------ DATA UNDER STUDY

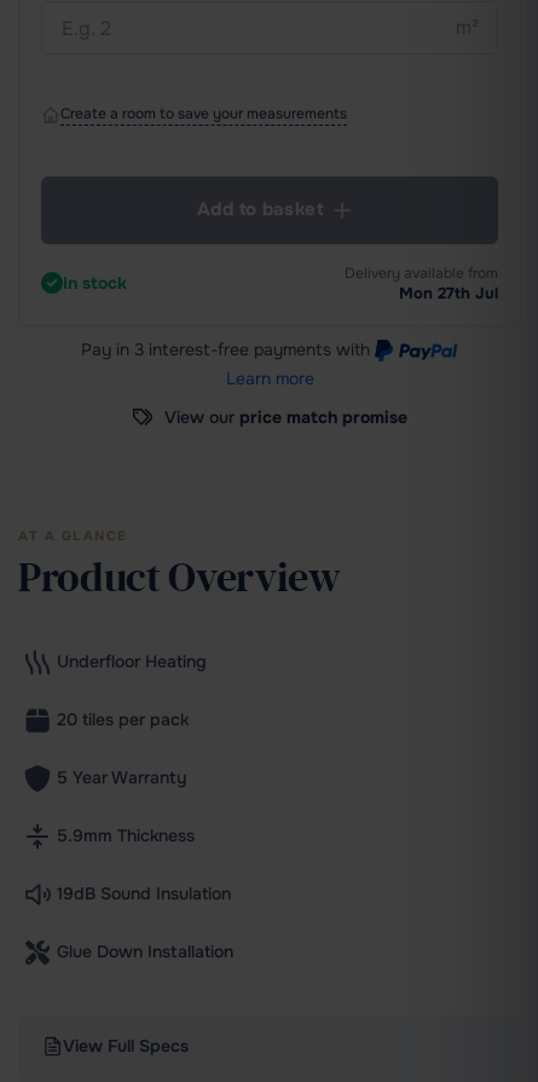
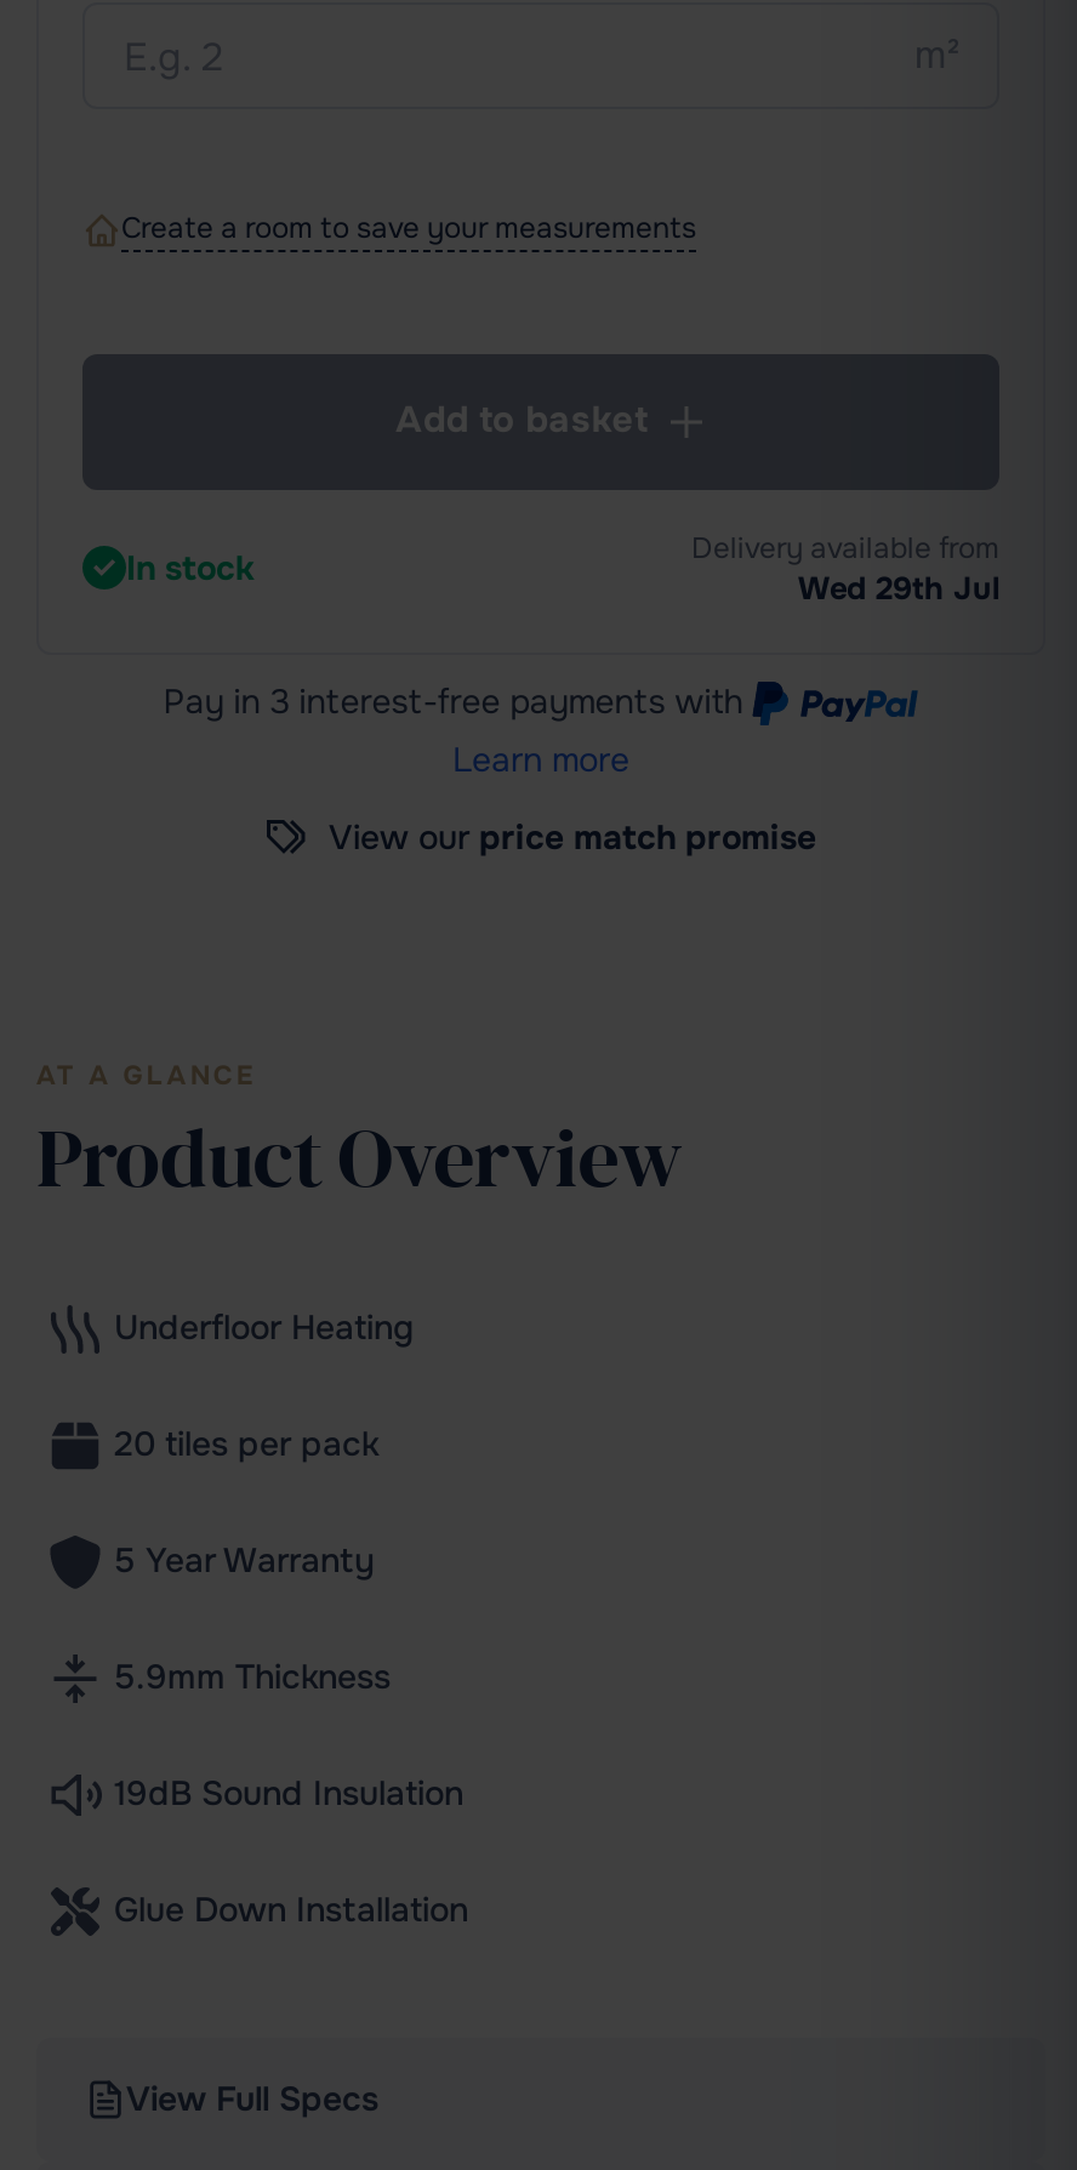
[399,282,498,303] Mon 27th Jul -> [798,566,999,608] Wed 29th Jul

------------
------ DATA UNDER STUDY

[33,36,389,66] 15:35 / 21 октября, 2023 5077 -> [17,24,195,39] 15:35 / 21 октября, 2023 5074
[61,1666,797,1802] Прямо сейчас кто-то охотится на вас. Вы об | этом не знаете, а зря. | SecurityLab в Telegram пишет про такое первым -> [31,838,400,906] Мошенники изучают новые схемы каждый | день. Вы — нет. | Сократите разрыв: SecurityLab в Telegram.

------------
------ DATA UNDER STUDY

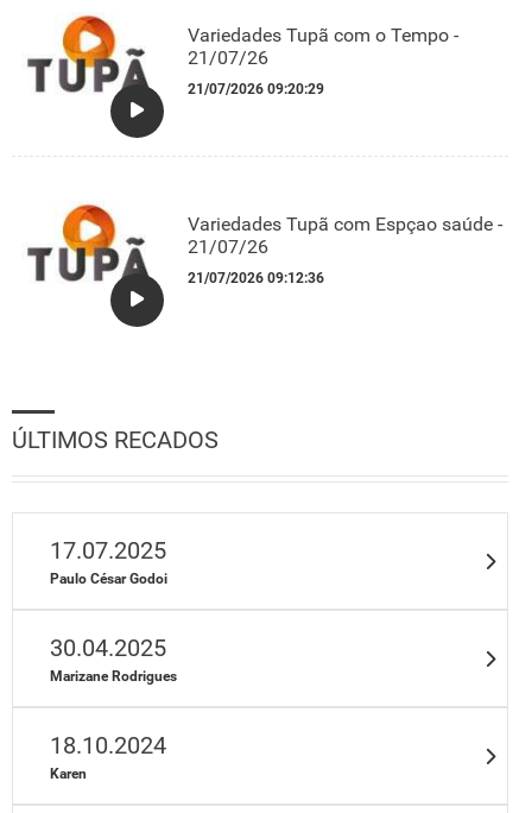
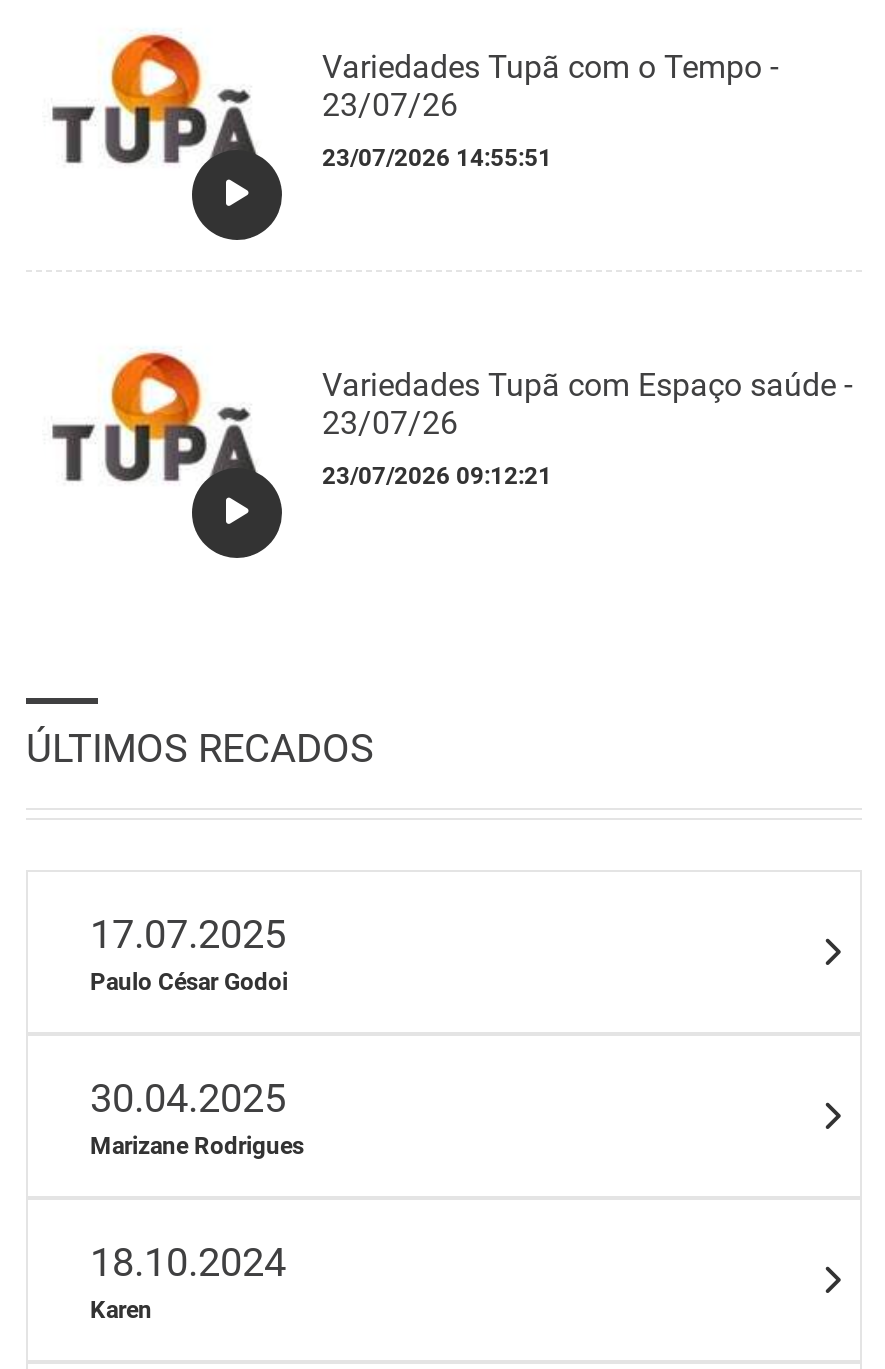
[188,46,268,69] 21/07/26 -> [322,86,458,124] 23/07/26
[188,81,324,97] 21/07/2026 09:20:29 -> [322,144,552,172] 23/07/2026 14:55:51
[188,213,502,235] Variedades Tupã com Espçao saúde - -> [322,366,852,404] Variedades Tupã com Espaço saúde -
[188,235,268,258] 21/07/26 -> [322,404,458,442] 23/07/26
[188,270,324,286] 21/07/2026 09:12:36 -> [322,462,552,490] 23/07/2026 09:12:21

------------

Looking back over the data above, restate word for word the lines that begin at the line with "[188,46,268,69] 21/07/26 ->" and end at the line with "[188,270,324,286] 21/07/2026 09:12:36", inclusive.

*SOLUTION TO THIS TASK:*
[188,46,268,69] 21/07/26 -> [322,86,458,124] 23/07/26
[188,81,324,97] 21/07/2026 09:20:29 -> [322,144,552,172] 23/07/2026 14:55:51
[188,213,502,235] Variedades Tupã com Espçao saúde - -> [322,366,852,404] Variedades Tupã com Espaço saúde -
[188,235,268,258] 21/07/26 -> [322,404,458,442] 23/07/26
[188,270,324,286] 21/07/2026 09:12:36 -> [322,462,552,490] 23/07/2026 09:12:21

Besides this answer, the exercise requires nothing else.